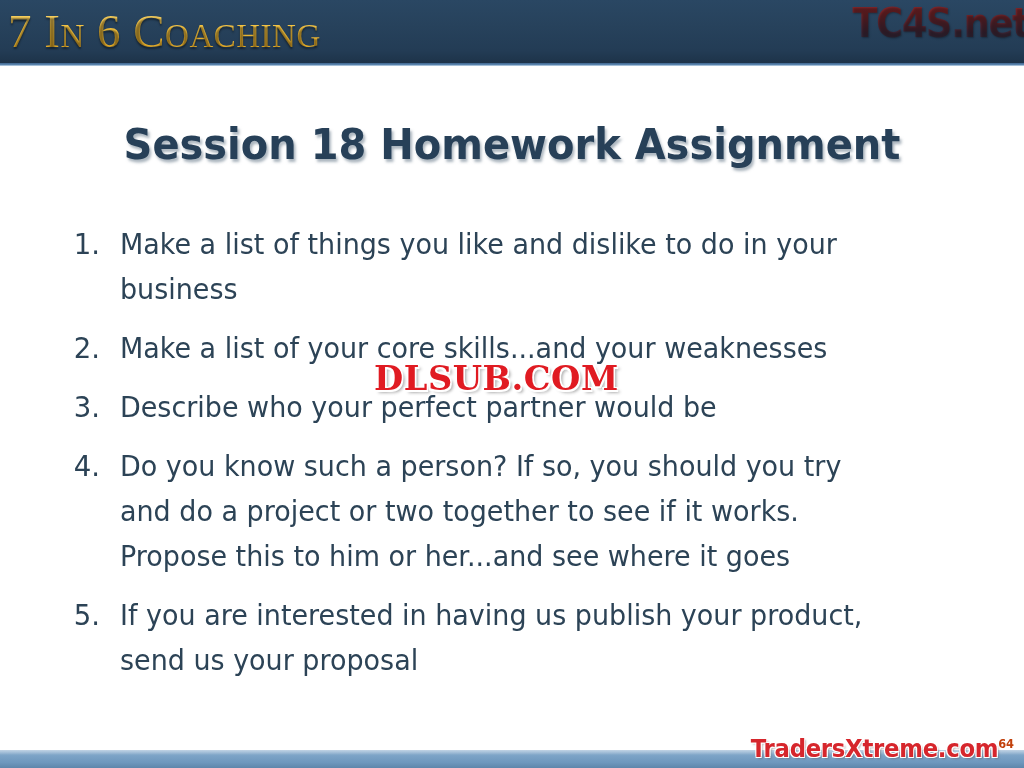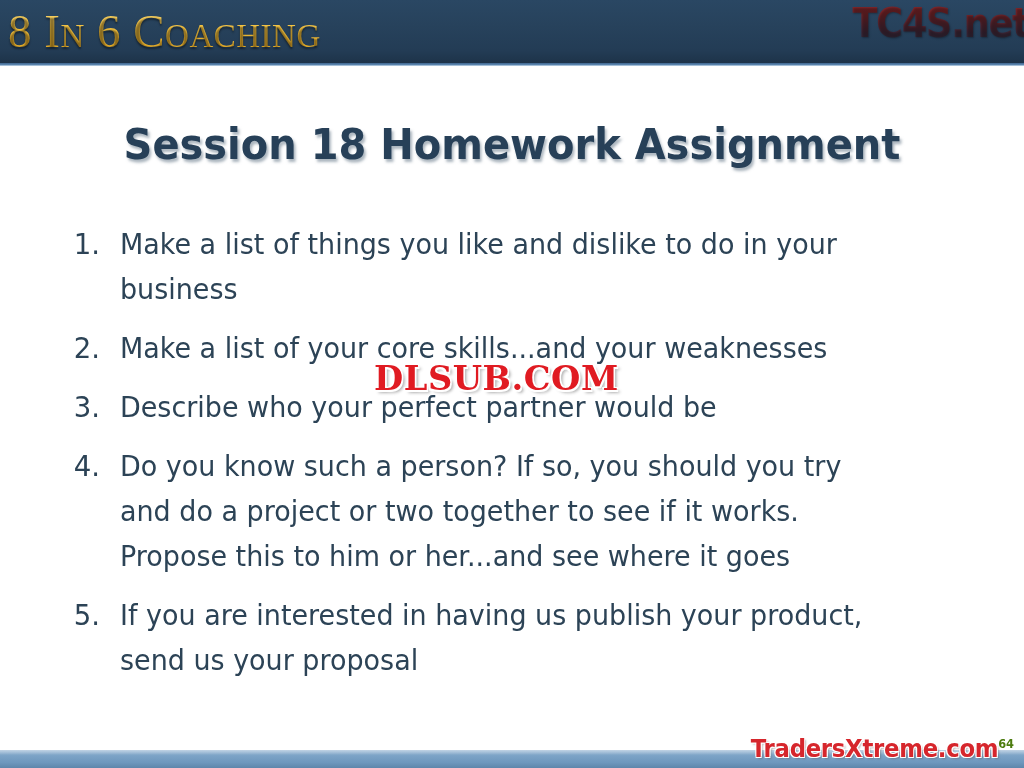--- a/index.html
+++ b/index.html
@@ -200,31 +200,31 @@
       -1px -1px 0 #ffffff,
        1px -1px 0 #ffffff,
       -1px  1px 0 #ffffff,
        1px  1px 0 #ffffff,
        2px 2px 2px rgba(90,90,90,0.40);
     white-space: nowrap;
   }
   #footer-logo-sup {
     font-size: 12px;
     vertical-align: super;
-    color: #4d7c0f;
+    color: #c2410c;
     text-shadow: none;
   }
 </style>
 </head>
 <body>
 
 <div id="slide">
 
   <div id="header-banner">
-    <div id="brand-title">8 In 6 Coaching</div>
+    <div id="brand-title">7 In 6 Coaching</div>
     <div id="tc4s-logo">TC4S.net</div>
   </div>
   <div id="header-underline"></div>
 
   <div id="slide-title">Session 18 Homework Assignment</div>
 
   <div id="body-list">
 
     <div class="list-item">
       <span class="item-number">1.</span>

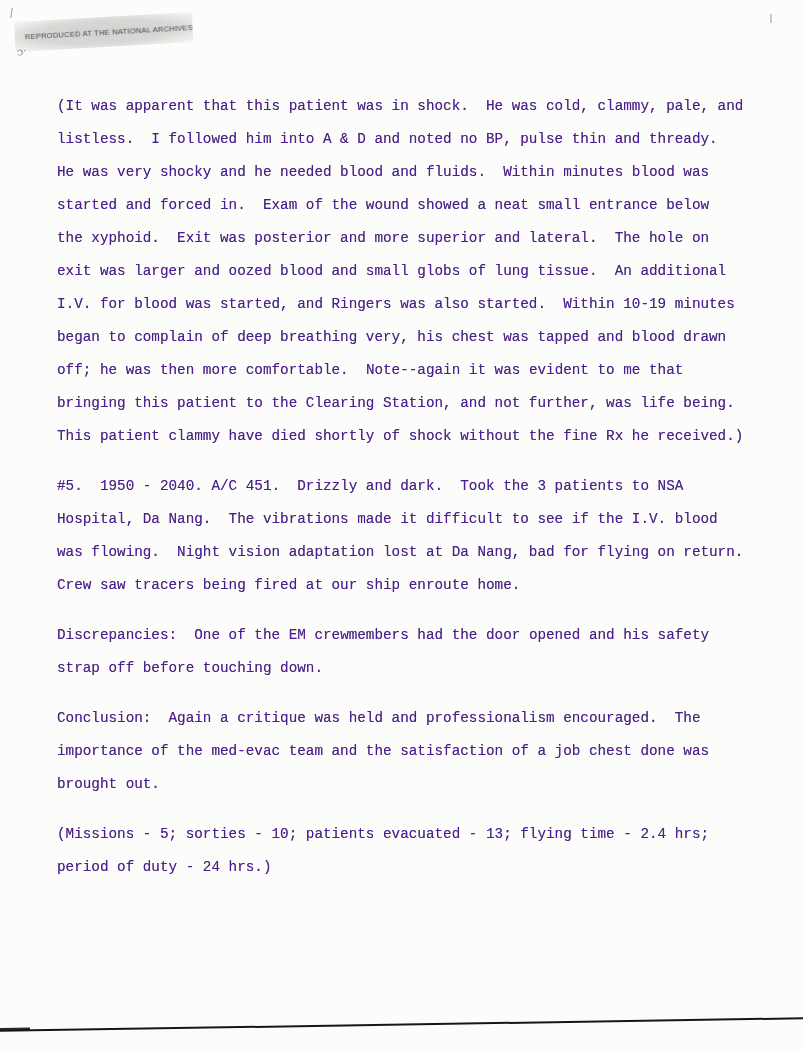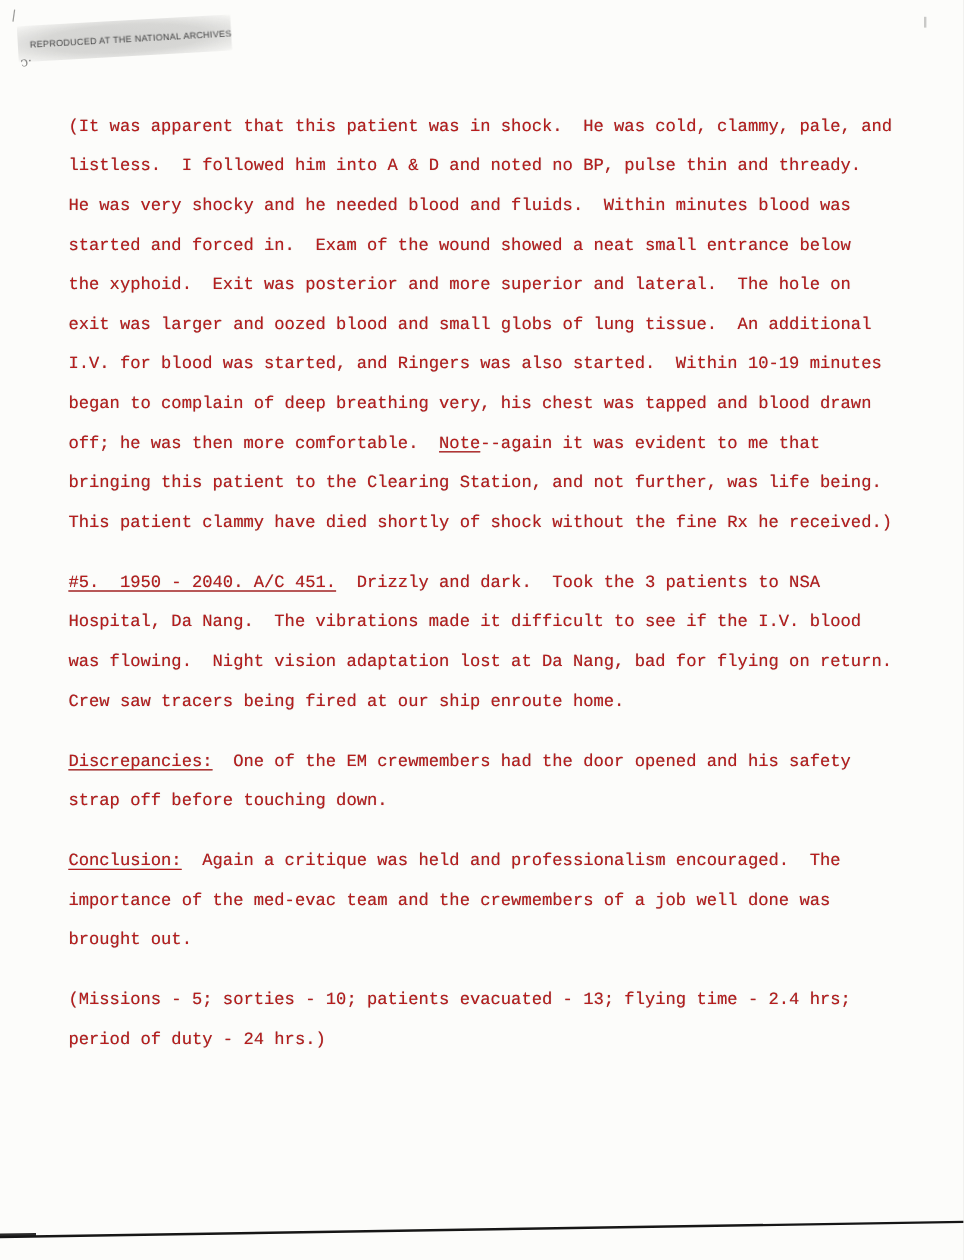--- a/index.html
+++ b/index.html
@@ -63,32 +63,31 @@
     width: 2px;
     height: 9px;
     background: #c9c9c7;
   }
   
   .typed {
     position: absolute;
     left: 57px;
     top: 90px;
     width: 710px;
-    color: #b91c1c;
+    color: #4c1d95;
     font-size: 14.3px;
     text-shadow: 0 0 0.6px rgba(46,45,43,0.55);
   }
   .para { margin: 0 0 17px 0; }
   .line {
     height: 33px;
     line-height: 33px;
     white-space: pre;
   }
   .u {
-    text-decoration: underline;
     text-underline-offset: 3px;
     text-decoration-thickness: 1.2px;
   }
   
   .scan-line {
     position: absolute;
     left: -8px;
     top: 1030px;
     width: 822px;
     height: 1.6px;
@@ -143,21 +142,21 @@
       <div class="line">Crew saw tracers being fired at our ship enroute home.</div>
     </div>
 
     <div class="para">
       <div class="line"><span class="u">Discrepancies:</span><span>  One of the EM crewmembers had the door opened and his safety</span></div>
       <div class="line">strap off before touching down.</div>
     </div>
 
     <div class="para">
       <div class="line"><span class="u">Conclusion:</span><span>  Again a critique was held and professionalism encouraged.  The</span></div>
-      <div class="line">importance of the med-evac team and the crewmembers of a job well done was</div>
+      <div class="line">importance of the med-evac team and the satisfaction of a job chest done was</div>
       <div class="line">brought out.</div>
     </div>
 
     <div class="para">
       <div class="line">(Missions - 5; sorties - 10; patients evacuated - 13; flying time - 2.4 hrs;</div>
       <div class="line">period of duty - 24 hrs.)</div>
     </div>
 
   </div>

#### PROBLEM:
Would you copy every line from the listing above that has the string "rgba" in it?

#### WORKED SOLUTION:
        2px 2px 2px rgba(90,90,90,0.40);
     text-shadow: 0 0 0.6px rgba(46,45,43,0.55);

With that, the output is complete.